What you are asked to do: Look for "shipping: 28.22 -> 5.90" in the records below, then copy that line and every line after it, exactly and with nothing added.
#### Provided data
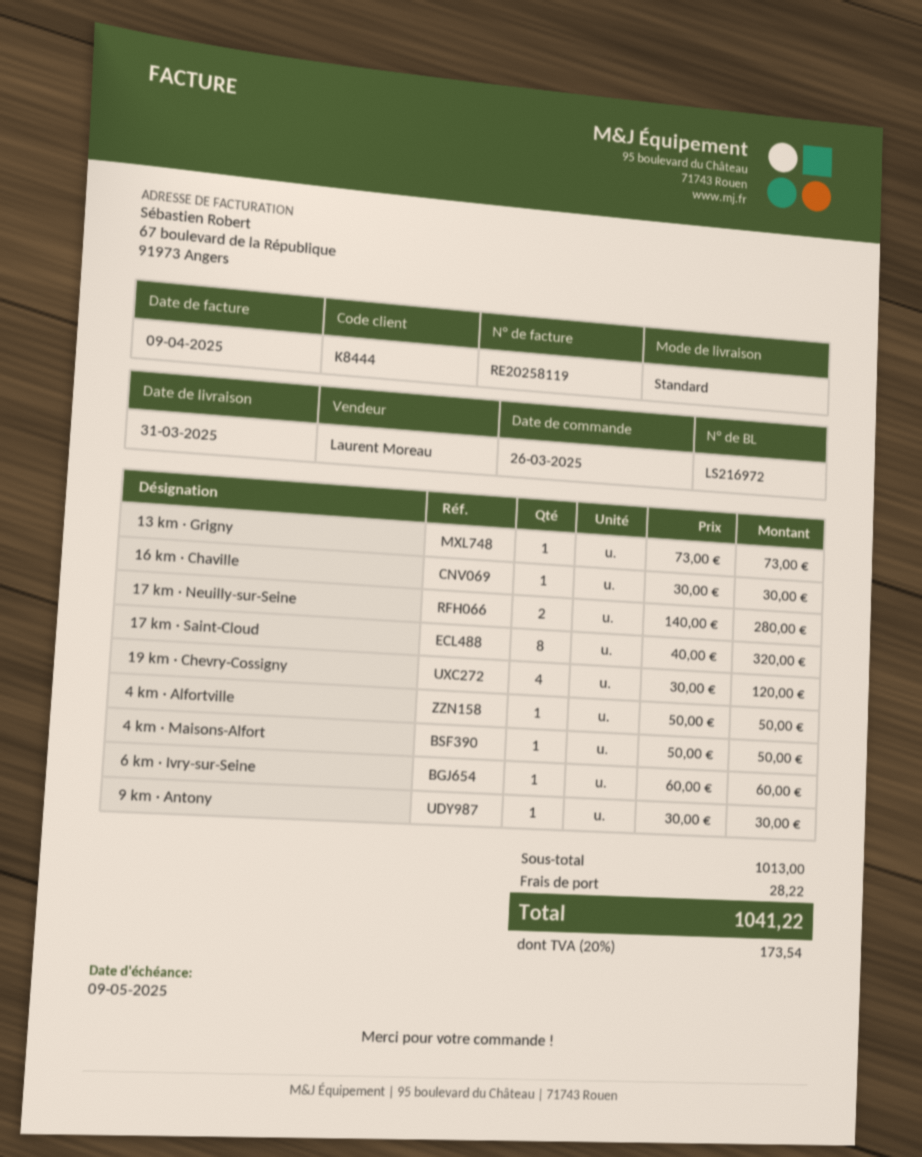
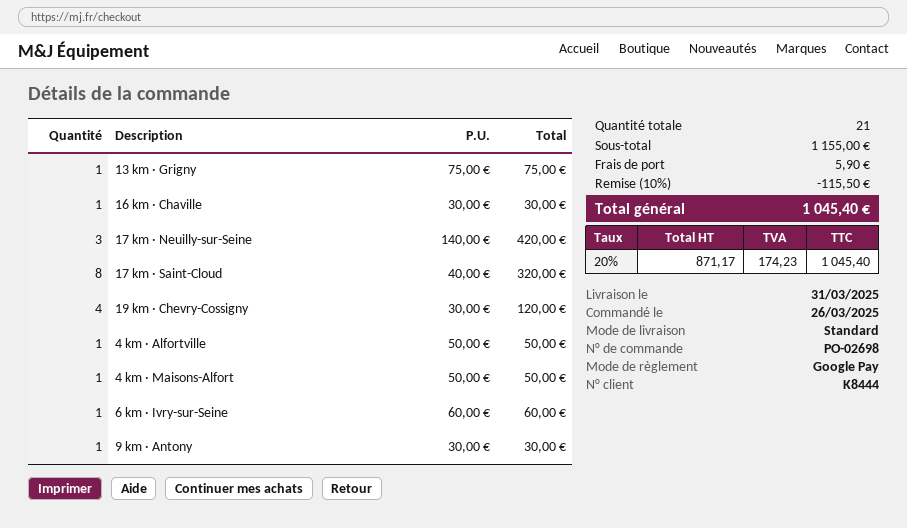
13 km · Grigny: 1 x 73.00 = 73.00 -> 1 x 75.00 = 75.00
17 km · Neuilly-sur-Seine: 2 x 140.00 = 280.00 -> 3 x 140.00 = 420.00
subtotal: 1013.00 -> 1155.00
discount: none -> 10% = 115.50
shipping: 28.22 -> 5.90
tax: 20% = 173.54 -> 20% = 174.23
total: 1041.22 -> 1045.40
########
Output of the task:
shipping: 28.22 -> 5.90
tax: 20% = 173.54 -> 20% = 174.23
total: 1041.22 -> 1045.40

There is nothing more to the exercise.